A whole spectrum of chemical industries, from acid makers to soap manufacturers, are affected with disruption of sulphur supplies from CPCL affecting Tanfac's sulphuric acid production in Cuddalore and non-availability of acid in turn affecting units in nearby Puducherry.

Reports say, with Tamilnadu Petroproducts yet to restart production of chemicals like linear alkyl benzene, detergent-makers are left high and dry.

CPCL, a standalone refinery of Indian Oil Corporation, is reported to have succeeded in restarting one of its crude distillation units and fluidised catalytic cracking unit. But sulphur supply is yet to stabilise and buyers like Tanfac will have to sources supplies from Kochi and Mangaluru, say sources.

With the larger petrochem units unlikely to restart operations any time soon, sources say, supply deadlines could still be missed.

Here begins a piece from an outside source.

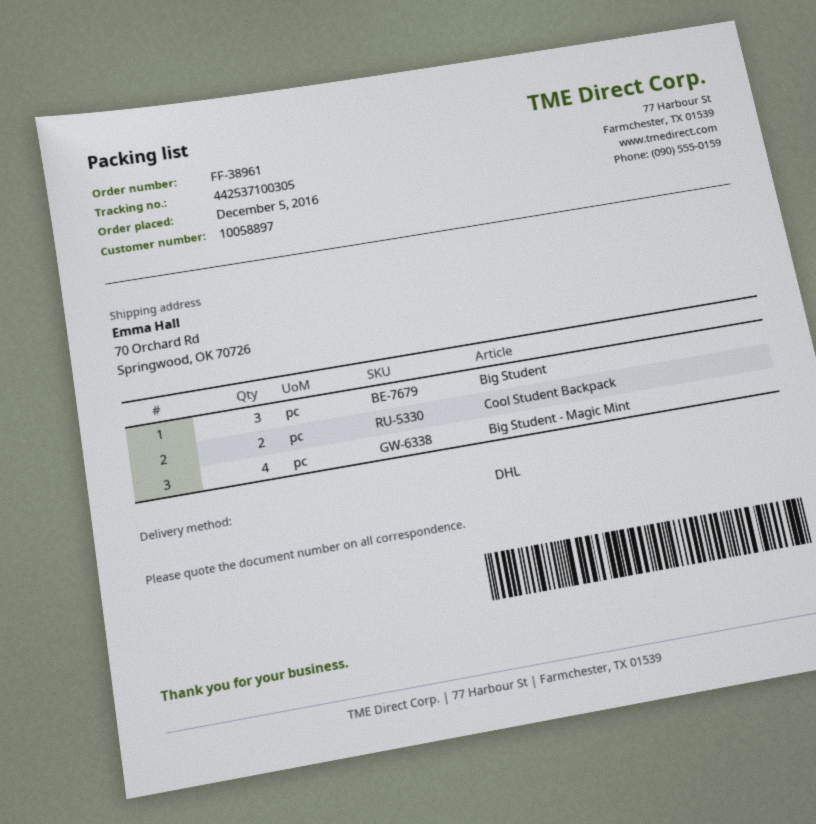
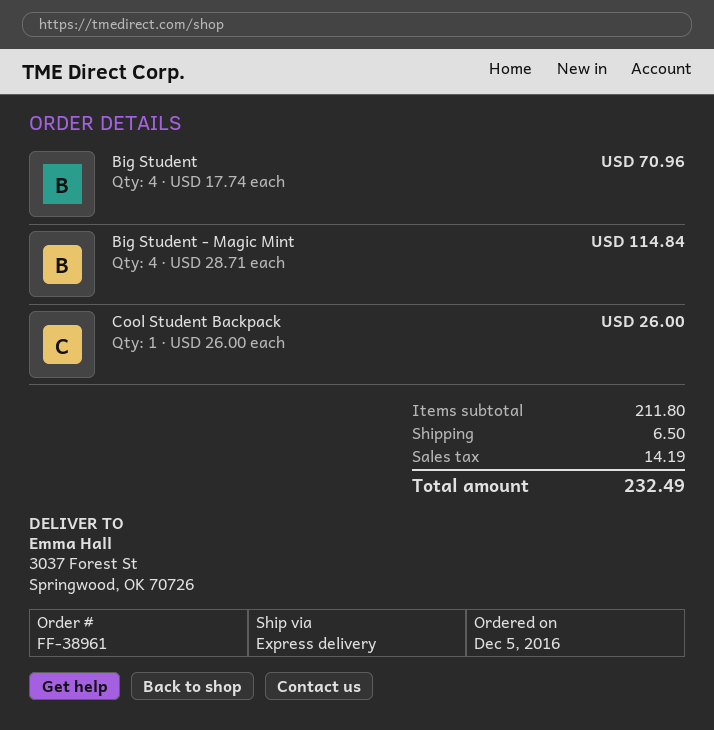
shipping method: DHL -> express
ship to: 70 Orchard Rd, Springwood, OK 70726 -> 3037 Forest St, Springwood, OK 70726
Big Student: 3 -> 4
Cool Student Backpack: 2 -> 1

As control rooms, electrical equipment and, in some units, production lines were completely submerged, experts will have to certify some of the machines fit to be switched on, again.

Overall, about 165 BSE-listed companies worth over Rs285,000 crore that run operations in Chennai have been hit. But what remains a challenge for the government is holding on to Rs2,42,000 crore investment it attracted during the investors' meet in September.

Industry sources said that major players including Hyundai, Ford, BMW, Nissan, TVS, Renault-Nissan and Ashok Leyland were forced to shut production during the rain.